Directions:
All entries below must be written out verbatim, and the images must be dropped.

Source records:

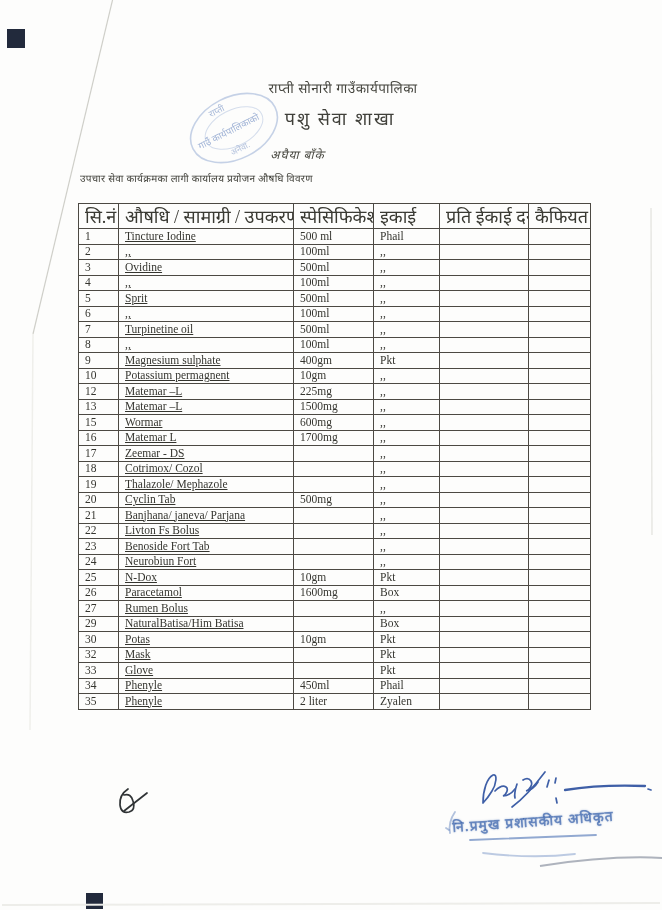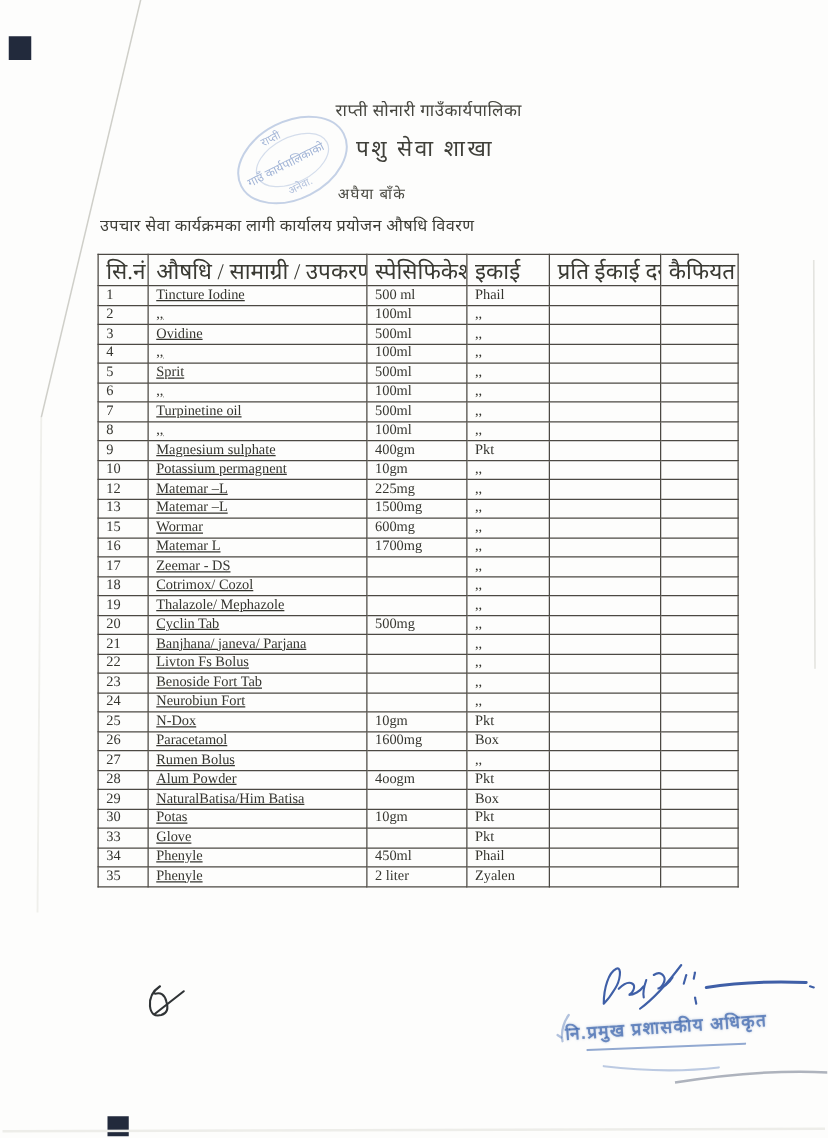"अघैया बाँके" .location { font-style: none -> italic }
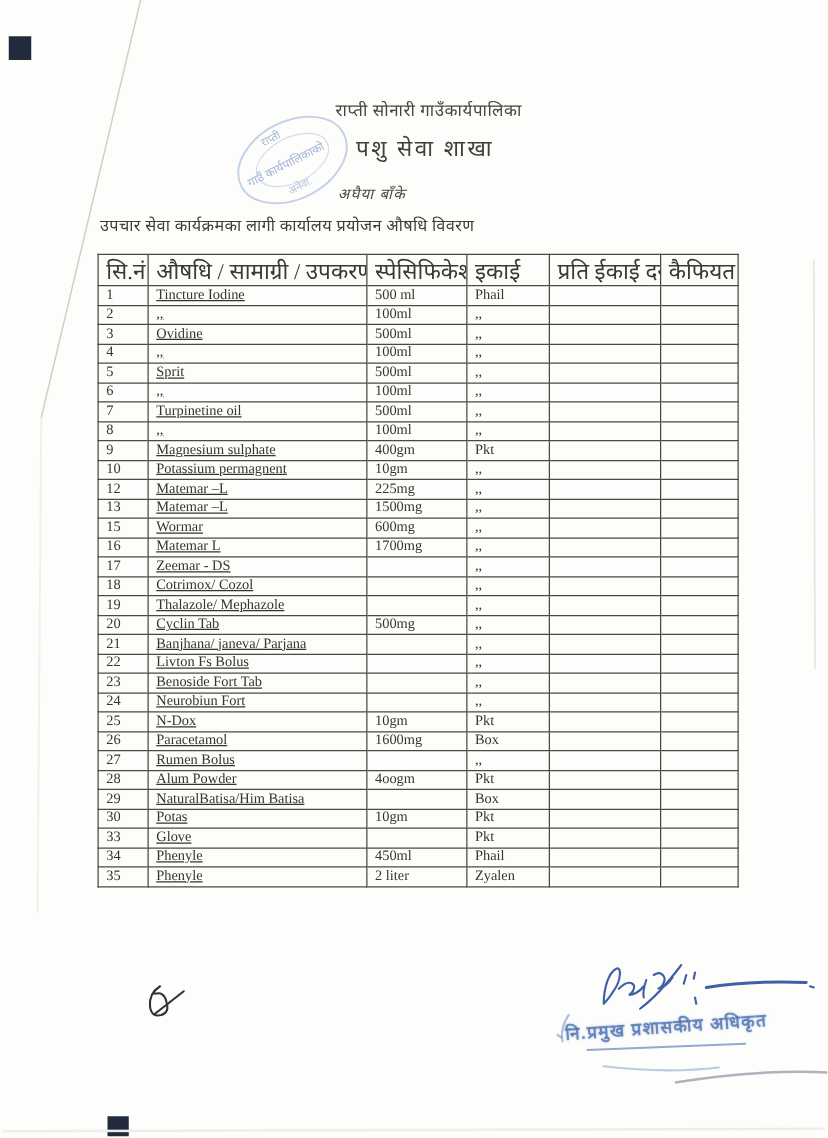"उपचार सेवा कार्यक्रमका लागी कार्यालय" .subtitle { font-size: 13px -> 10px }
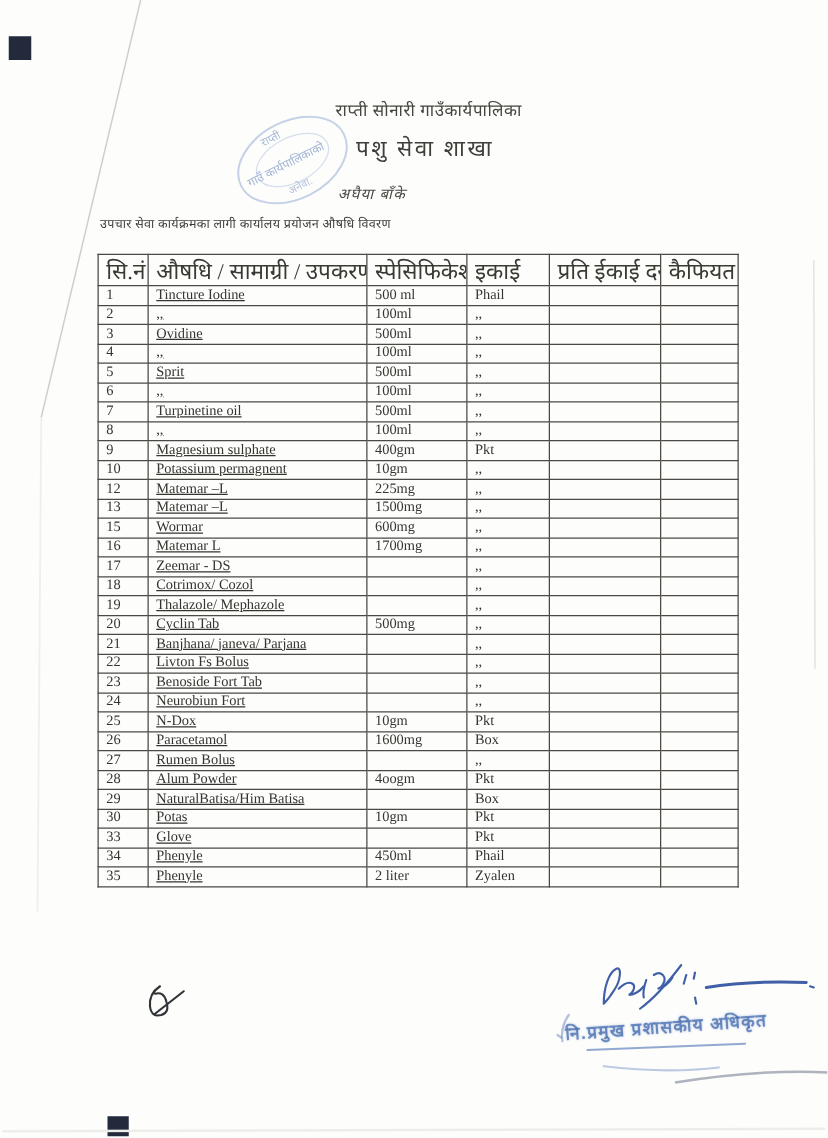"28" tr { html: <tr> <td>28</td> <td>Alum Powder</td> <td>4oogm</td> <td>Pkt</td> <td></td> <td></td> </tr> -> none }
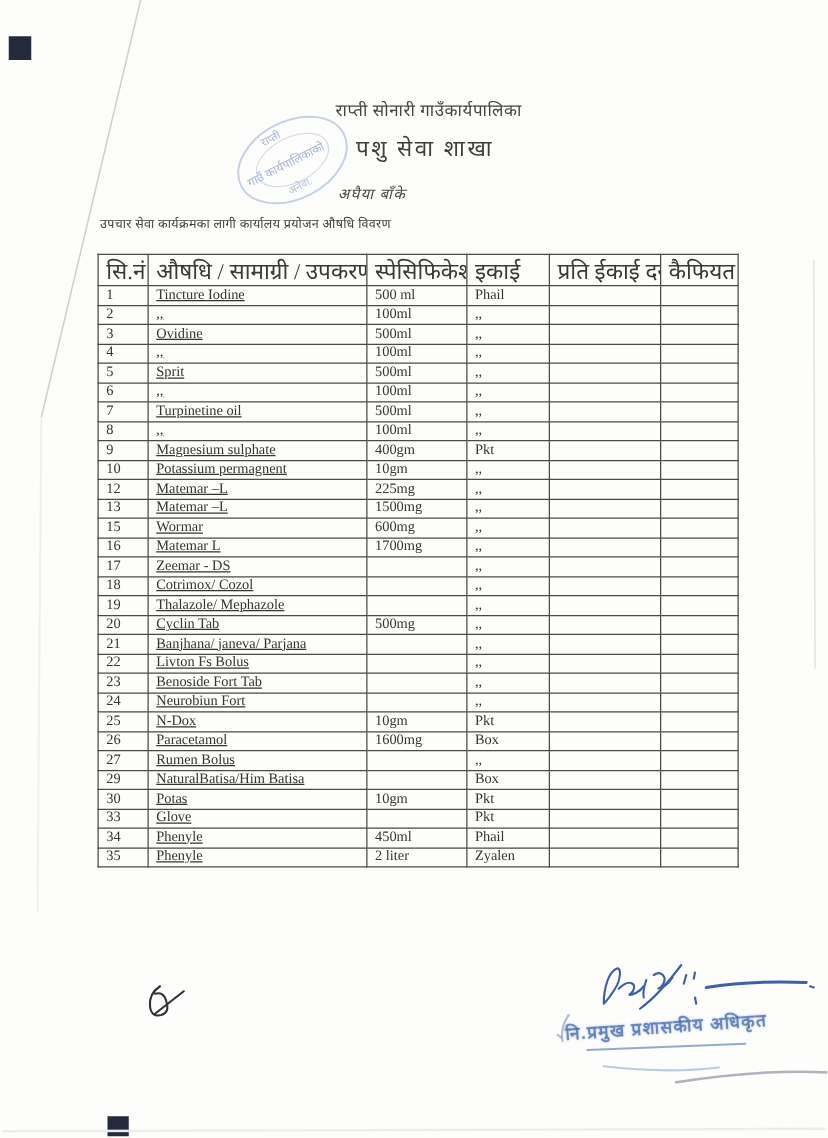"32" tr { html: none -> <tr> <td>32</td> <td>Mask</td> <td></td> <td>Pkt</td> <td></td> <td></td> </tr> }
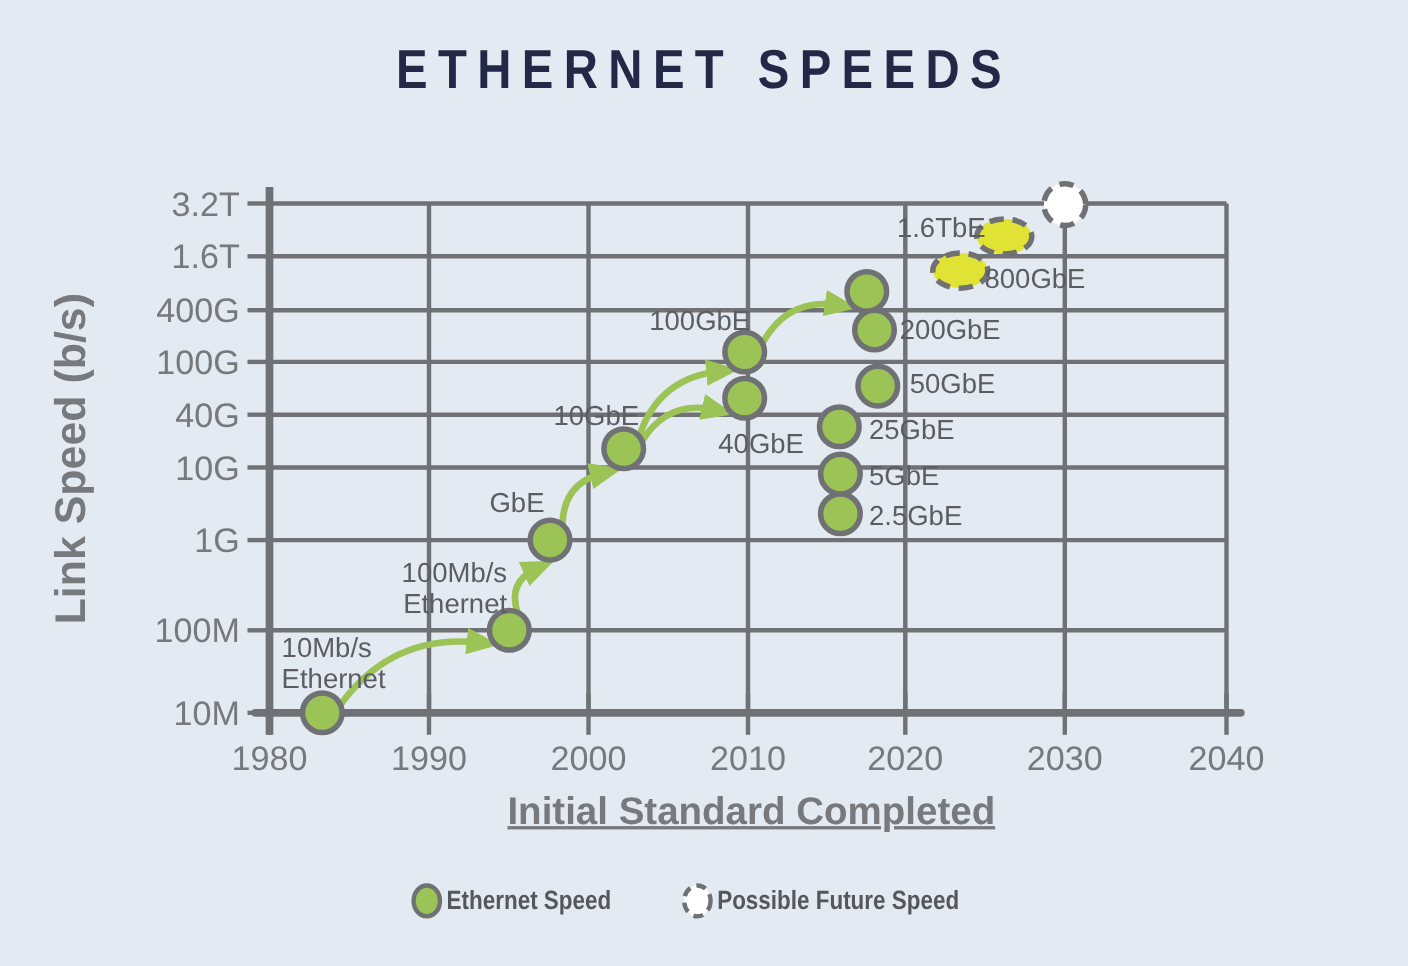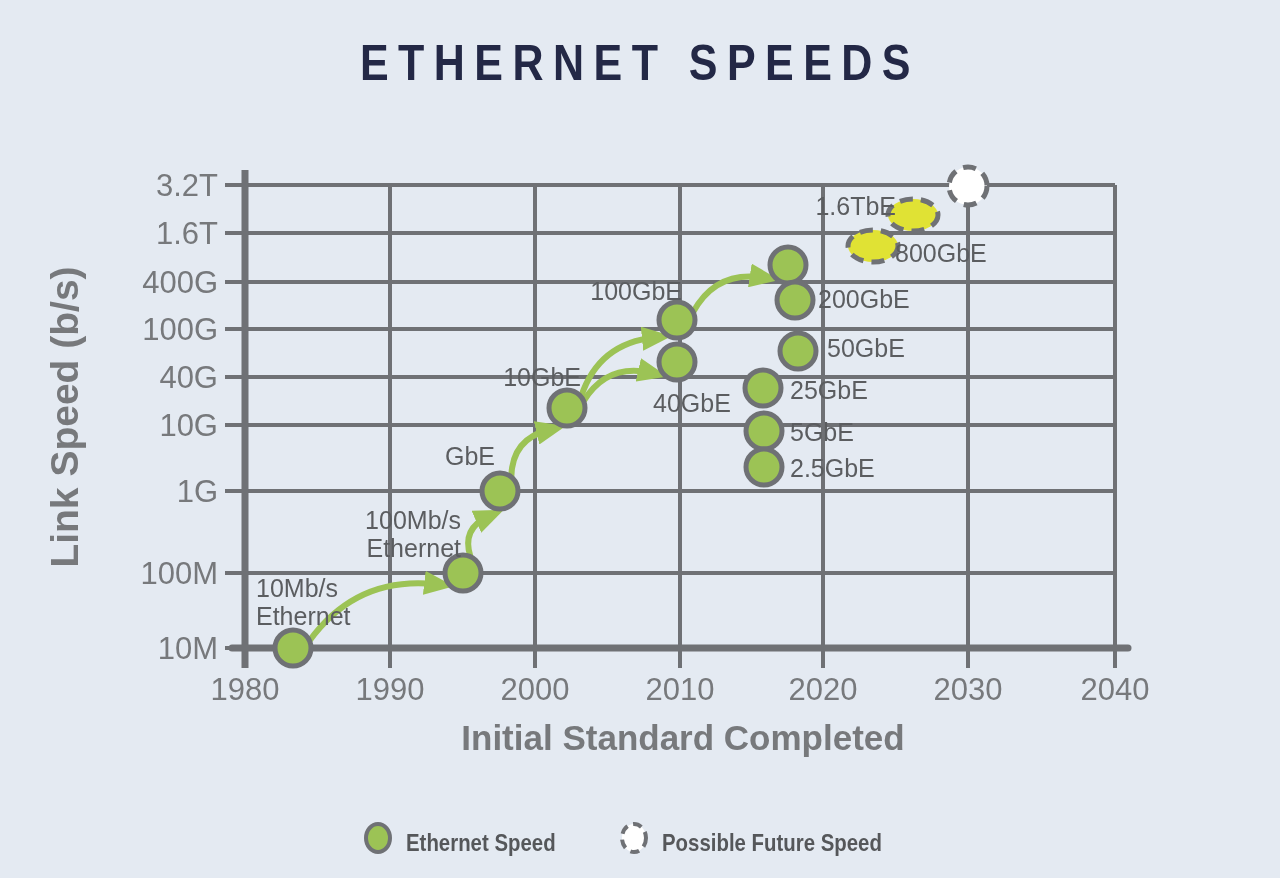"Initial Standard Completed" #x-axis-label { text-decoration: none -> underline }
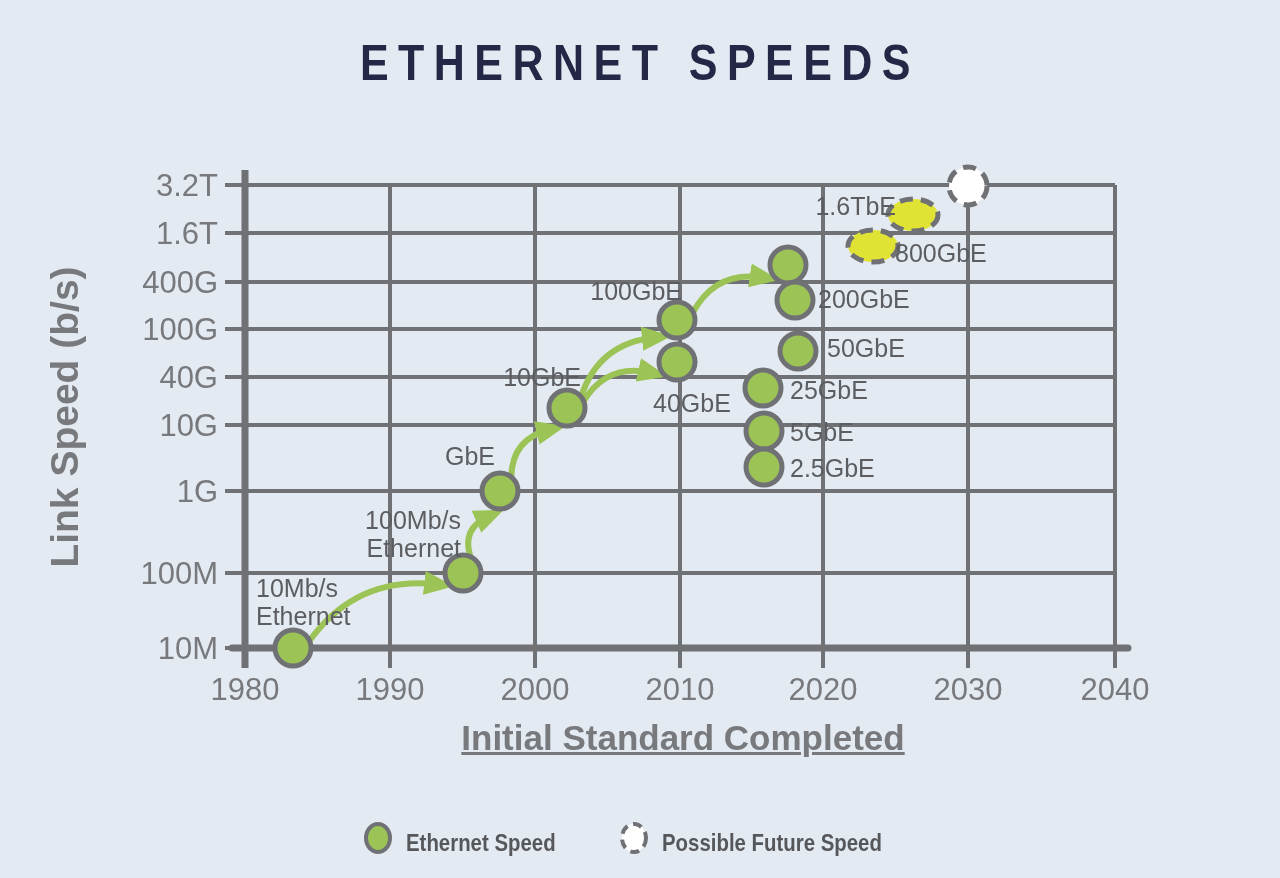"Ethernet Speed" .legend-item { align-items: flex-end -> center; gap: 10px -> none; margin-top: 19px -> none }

Task output:
"अघैया बाँके" .location { font-style: none -> italic }
"उपचार सेवा कार्यक्रमका लागी कार्यालय" .subtitle { font-size: 13px -> 10px }
"28" tr { html: <tr> <td>28</td> <td>Alum Powder</td> <td>4oogm</td> <td>Pkt</td> <td></td> <td></td> </tr> -> none }
"32" tr { html: none -> <tr> <td>32</td> <td>Mask</td> <td></td> <td>Pkt</td> <td></td> <td></td> </tr> }
"Initial Standard Completed" #x-axis-label { text-decoration: none -> underline }
"Ethernet Speed" .legend-item { align-items: flex-end -> center; gap: 10px -> none; margin-top: 19px -> none }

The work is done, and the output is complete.